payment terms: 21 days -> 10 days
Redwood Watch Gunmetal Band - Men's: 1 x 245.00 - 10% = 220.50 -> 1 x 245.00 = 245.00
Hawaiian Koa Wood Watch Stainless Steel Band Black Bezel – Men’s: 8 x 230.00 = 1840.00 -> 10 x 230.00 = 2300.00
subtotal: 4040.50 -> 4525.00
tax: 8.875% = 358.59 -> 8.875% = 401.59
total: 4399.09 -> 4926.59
——————
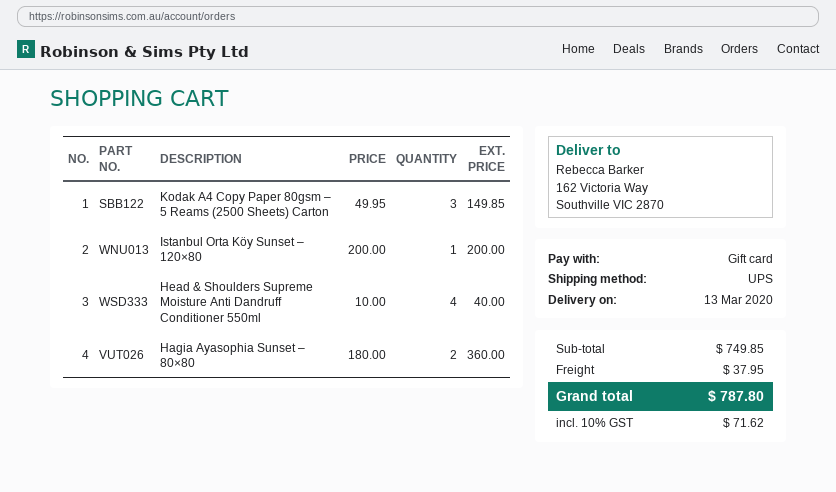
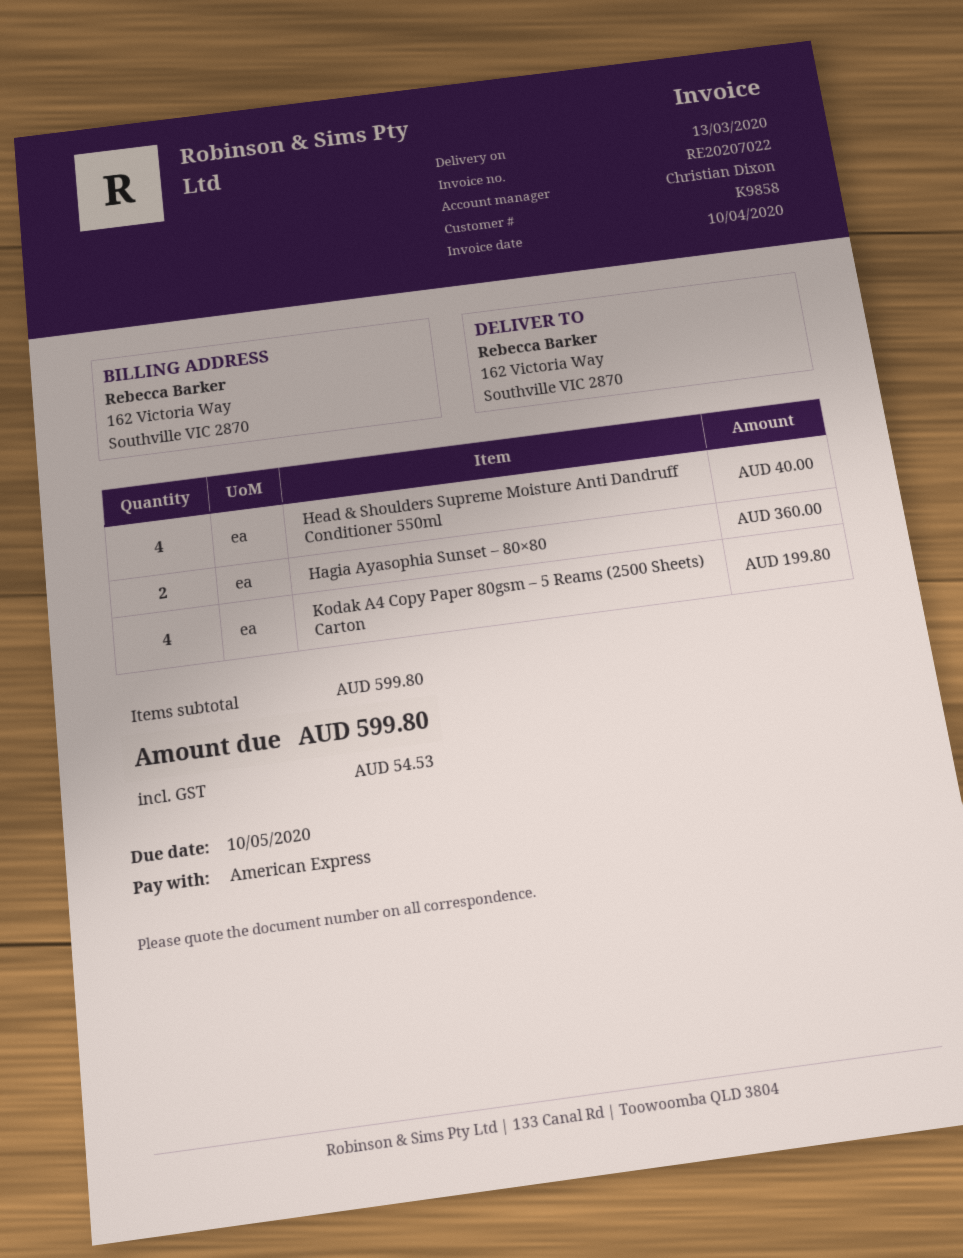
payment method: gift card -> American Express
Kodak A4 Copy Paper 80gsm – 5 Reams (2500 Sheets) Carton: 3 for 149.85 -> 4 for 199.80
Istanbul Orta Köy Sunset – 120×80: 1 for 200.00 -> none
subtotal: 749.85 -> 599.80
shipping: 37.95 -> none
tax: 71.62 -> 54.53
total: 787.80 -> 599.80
——————
= PROMPT =
Go to the line with "Kodak A4 Copy" in the entries above and repeat every line from there through the line with "total: 787.80 -> 599.80", exactly and with no other text.

= ANSWER BELOW =
Kodak A4 Copy Paper 80gsm – 5 Reams (2500 Sheets) Carton: 3 for 149.85 -> 4 for 199.80
Istanbul Orta Köy Sunset – 120×80: 1 for 200.00 -> none
subtotal: 749.85 -> 599.80
shipping: 37.95 -> none
tax: 71.62 -> 54.53
total: 787.80 -> 599.80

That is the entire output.